A day is merely one star in the great constellations of the heavens. It’s the building block of our lives, the small piece that makes up the whole. We will likely forget hundreds of the days that we live, blurring them together to form different eras of our lives. When all's said and done, no day matters. A single day means nothing on its own, but added together, those days start do to mean something. Our lives are defined not by a single event, but the sum of the whole. The pattern that these days form is the true meaning of our lives, not any of the pieces or anomalies along the way. Like Aristotle so famously said, we are what we repeatedly do. All the days we cherish, fret over or even forget are all just droplets in the flowing river of time.

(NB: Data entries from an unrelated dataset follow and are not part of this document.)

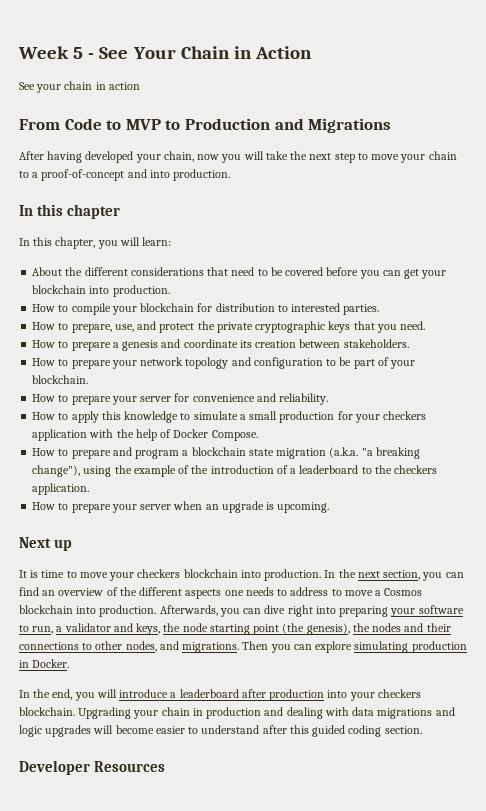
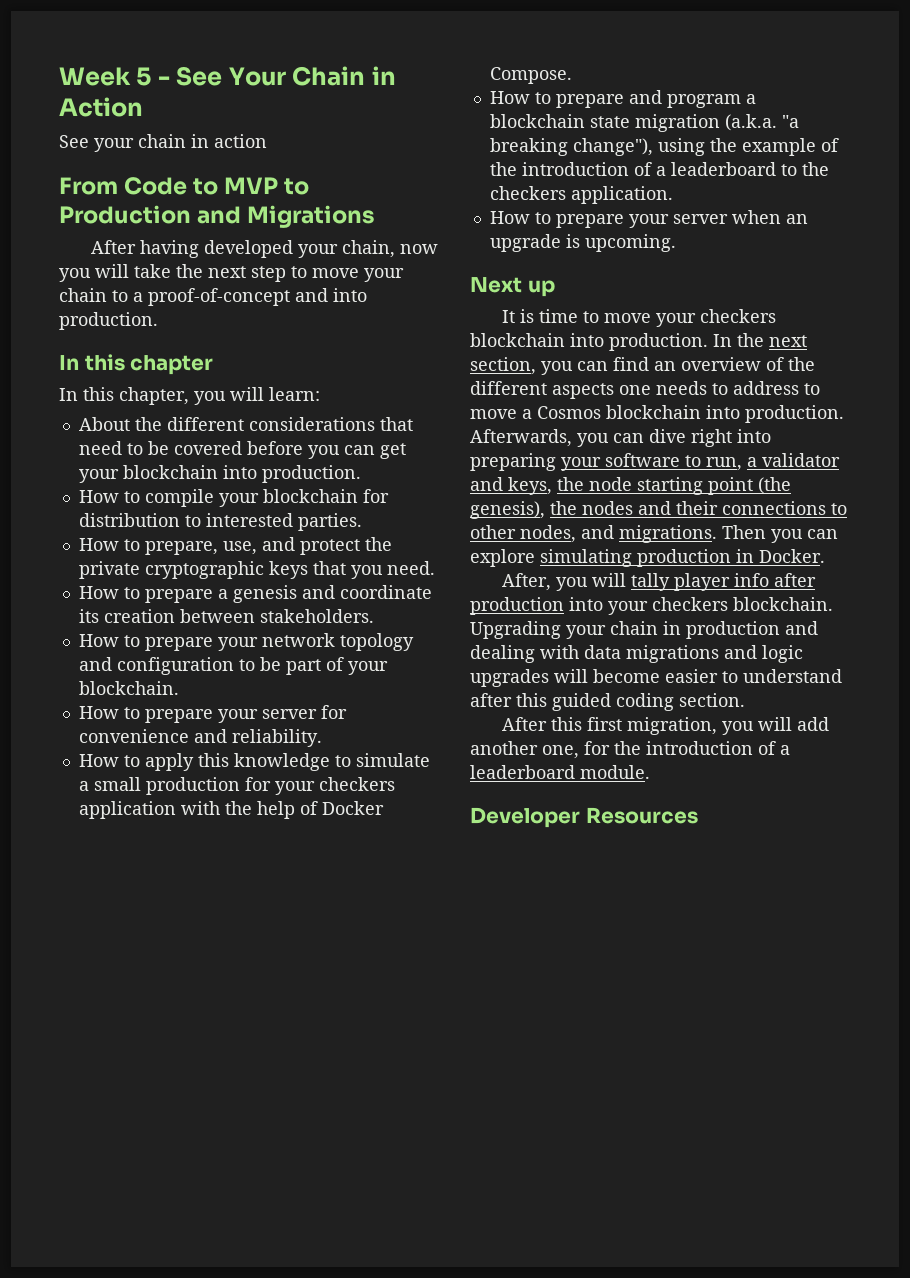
- In the end, you will introduce a leaderboard after production into your checkers blockchain.
+ After, you will tally player info after production into your checkers blockchain.
+ After this first migration, you will add another one, for the introduction of a leaderboard module.

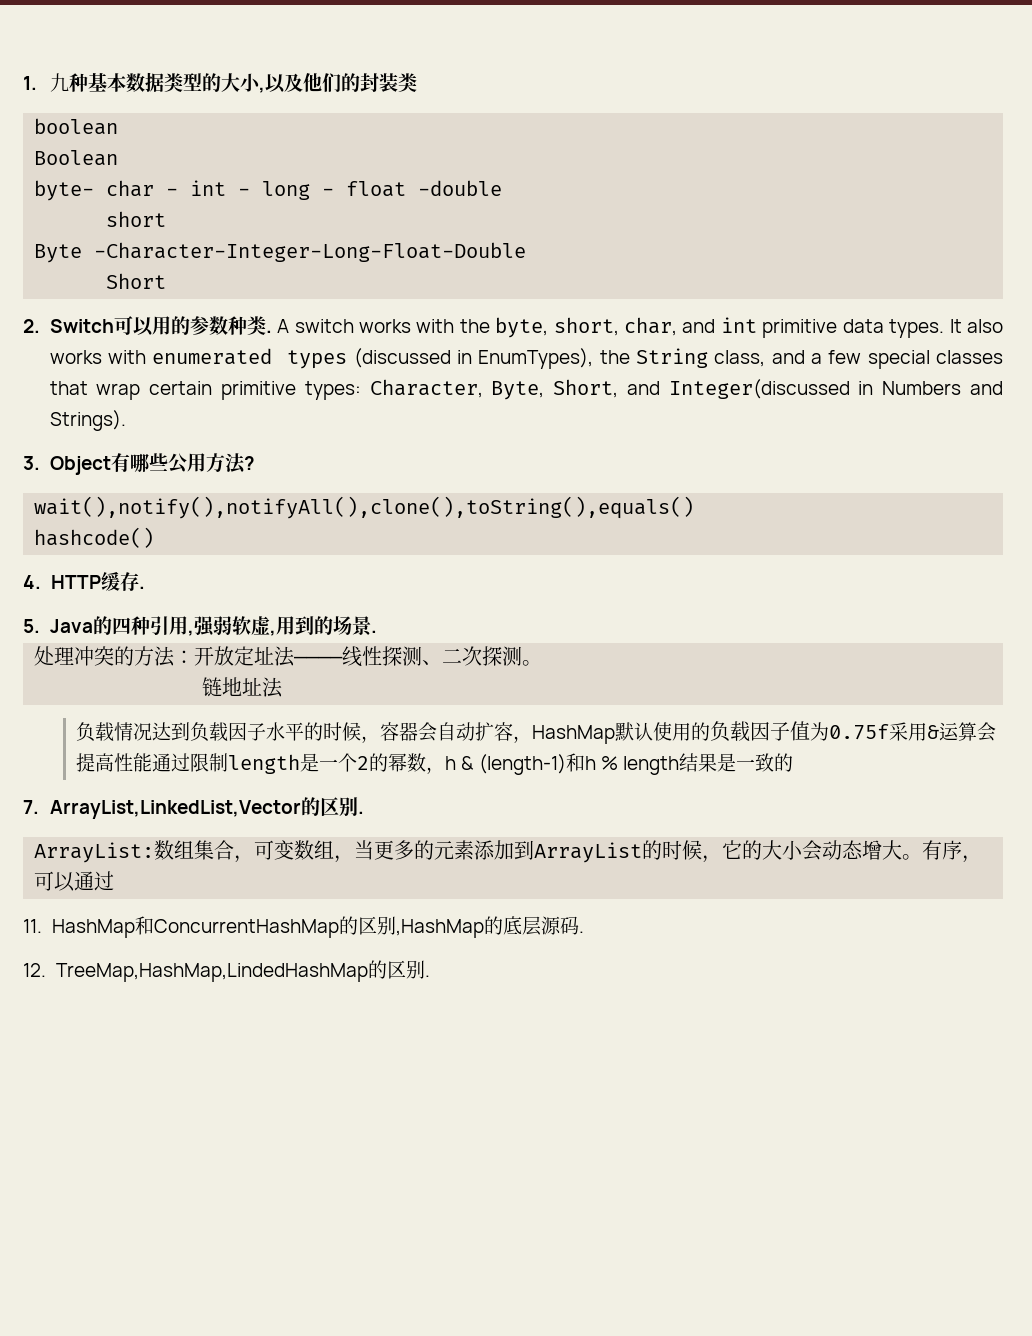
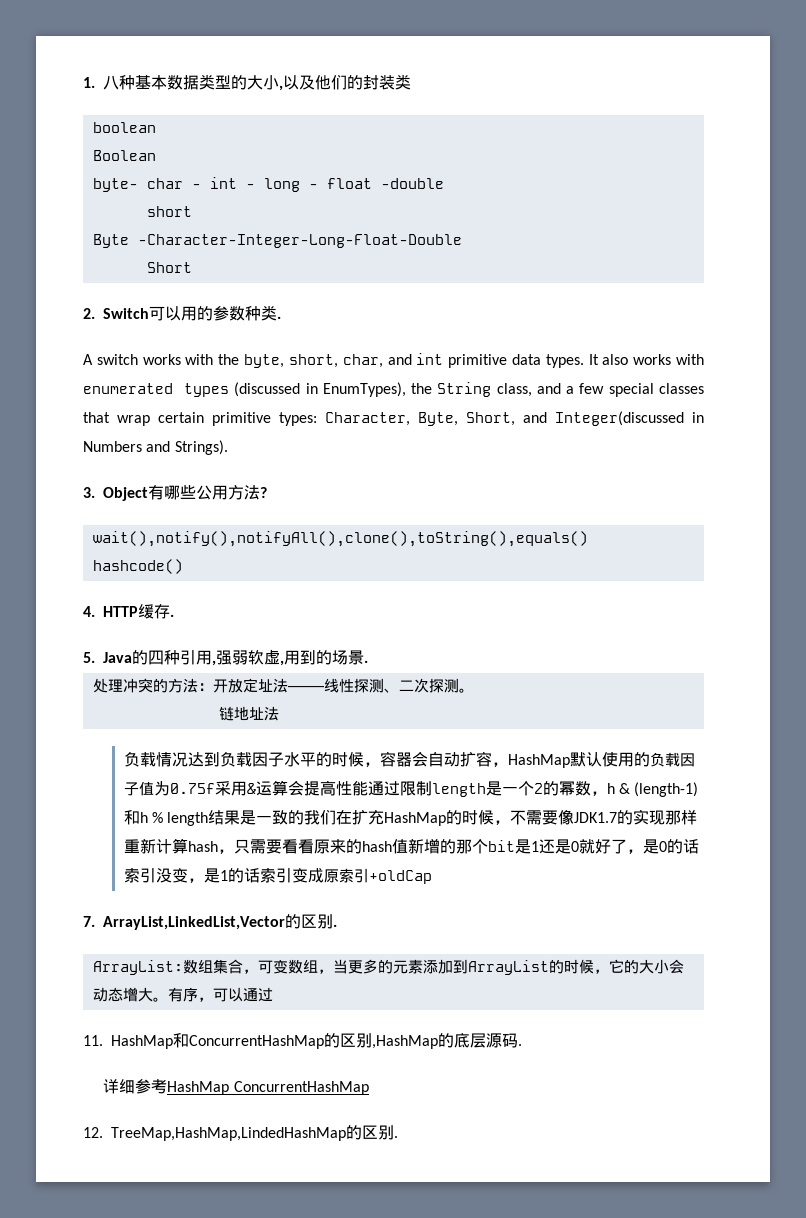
- 1.九种基本数据类型的大小,以及他们的封装类
+ 1.八种基本数据类型的大小,以及他们的封装类
- 2. Switch可以用的参数种类. A switch works with the byte, short, char, and int primitive data types.
+ 2. Switch可以用的参数种类.
+ A switch works with the byte, short, char, and int primitive data types.
- 负载情况达到负载因子水平的时候，容器会自动扩容，HashMap默认使用的负载因子值为0.75f采用&运算会提高性能通过限制length是一个2的幂数，h & (length-1)和h % length结果是一致的
+ 负载情况达到负载因子水平的时候，容器会自动扩容，HashMap默认使用的负载因子值为0.75f采用&运算会提高性能通过限制length是一个2的幂数，h & (length-1)和h % length结果是一致的我们在扩充HashMap的时候，不需要像JDK1.7的实现那样重新计算hash，只需要看看原来的hash值新增的那个bit是1还是0就好了，是0的话索引没变，是1的话索引变成原索引+oldCap
+ 详细参考HashMap ConcurrentHashMap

Far away on the western horizon, the dying rays of the sun are eclipsed by the spreading blanket of darkness that slowly envelops the world in its shadowy embrace. The day draws to a close as mothers tuck in their children, plants close up their leaves, animals scurry back to their underground homes. All at once, the sun’s light leaves the last reaches of the Earth, and we are once again bathed in darkness. Deep in the mind of a sleeping child, neurons send thousands of electrical impulses that store the important moments of this day and delete the rest. The memories it chooses will live on as the record of this day. When he wakes, he will be left with only a fragment of that day, a piece that joins together with thousands of others and make up his existence. The hands of the clock gently tick away the last few minutes of the day. It’s almost over, this chapter of history is draws to a close, confined to its twenty four hours. In a short while, the sun will return, waking the Earth once again and starting a brand new day.


The author's comments:

This was a definition essay written for my English class, where the task was simply to redefine a word. The concept of time fascinates me, and I think a lot about the course of my life, in both the past and the future. I hope this enlightens people as to what a day truly means.